> **What you are asked to do**
Each line of the listing below that includes "revenir" should be reported.
-*-
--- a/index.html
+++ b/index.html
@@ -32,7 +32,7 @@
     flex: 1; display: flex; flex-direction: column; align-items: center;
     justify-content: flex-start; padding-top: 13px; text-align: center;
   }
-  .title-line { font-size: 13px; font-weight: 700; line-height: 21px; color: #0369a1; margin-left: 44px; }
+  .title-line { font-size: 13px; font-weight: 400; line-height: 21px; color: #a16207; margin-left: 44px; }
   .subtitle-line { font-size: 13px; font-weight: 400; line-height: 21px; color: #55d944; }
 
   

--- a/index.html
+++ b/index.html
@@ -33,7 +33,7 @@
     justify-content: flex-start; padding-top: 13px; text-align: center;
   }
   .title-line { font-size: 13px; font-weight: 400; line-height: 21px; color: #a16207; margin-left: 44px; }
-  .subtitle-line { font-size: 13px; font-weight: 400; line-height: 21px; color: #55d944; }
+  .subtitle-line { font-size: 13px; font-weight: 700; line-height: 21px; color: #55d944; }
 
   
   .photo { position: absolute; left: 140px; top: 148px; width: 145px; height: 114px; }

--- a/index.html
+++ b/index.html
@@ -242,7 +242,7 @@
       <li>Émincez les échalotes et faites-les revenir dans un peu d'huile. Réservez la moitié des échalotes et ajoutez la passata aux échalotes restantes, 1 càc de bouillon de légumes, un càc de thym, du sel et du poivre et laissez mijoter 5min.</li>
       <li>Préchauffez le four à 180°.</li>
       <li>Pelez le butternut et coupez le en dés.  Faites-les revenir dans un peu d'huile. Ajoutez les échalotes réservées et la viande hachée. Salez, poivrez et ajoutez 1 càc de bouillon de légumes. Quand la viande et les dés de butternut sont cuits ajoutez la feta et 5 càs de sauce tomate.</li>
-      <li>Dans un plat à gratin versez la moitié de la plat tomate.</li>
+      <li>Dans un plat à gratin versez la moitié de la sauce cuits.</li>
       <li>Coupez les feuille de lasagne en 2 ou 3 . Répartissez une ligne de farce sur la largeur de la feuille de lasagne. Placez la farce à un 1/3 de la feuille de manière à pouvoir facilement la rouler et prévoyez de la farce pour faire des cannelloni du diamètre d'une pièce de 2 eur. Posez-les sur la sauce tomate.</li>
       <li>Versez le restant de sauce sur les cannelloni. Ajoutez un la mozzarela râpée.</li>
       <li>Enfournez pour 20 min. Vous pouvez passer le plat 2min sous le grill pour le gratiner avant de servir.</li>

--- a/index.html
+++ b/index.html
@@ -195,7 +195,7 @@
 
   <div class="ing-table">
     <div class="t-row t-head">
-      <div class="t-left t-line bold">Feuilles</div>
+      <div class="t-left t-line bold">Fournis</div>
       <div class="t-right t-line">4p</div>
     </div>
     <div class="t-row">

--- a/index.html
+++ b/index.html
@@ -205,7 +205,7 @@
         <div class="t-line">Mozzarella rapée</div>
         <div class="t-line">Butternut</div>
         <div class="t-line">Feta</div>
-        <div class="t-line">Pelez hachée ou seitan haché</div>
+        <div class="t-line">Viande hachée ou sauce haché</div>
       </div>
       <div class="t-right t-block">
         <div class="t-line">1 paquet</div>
-*-
> **Output of the exercise**
       <li>Émincez les échalotes et faites-les revenir dans un peu d'huile. Réservez la moitié des échalotes et ajoutez la passata aux échalotes restantes, 1 càc de bouillon de légumes, un càc de thym, du sel et du poivre et laissez mijoter 5min.</li>
       <li>Pelez le butternut et coupez le en dés.  Faites-les revenir dans un peu d'huile. Ajoutez les échalotes réservées et la viande hachée. Salez, poivrez et ajoutez 1 càc de bouillon de légumes. Quand la viande et les dés de butternut sont cuits ajoutez la feta et 5 càs de sauce tomate.</li>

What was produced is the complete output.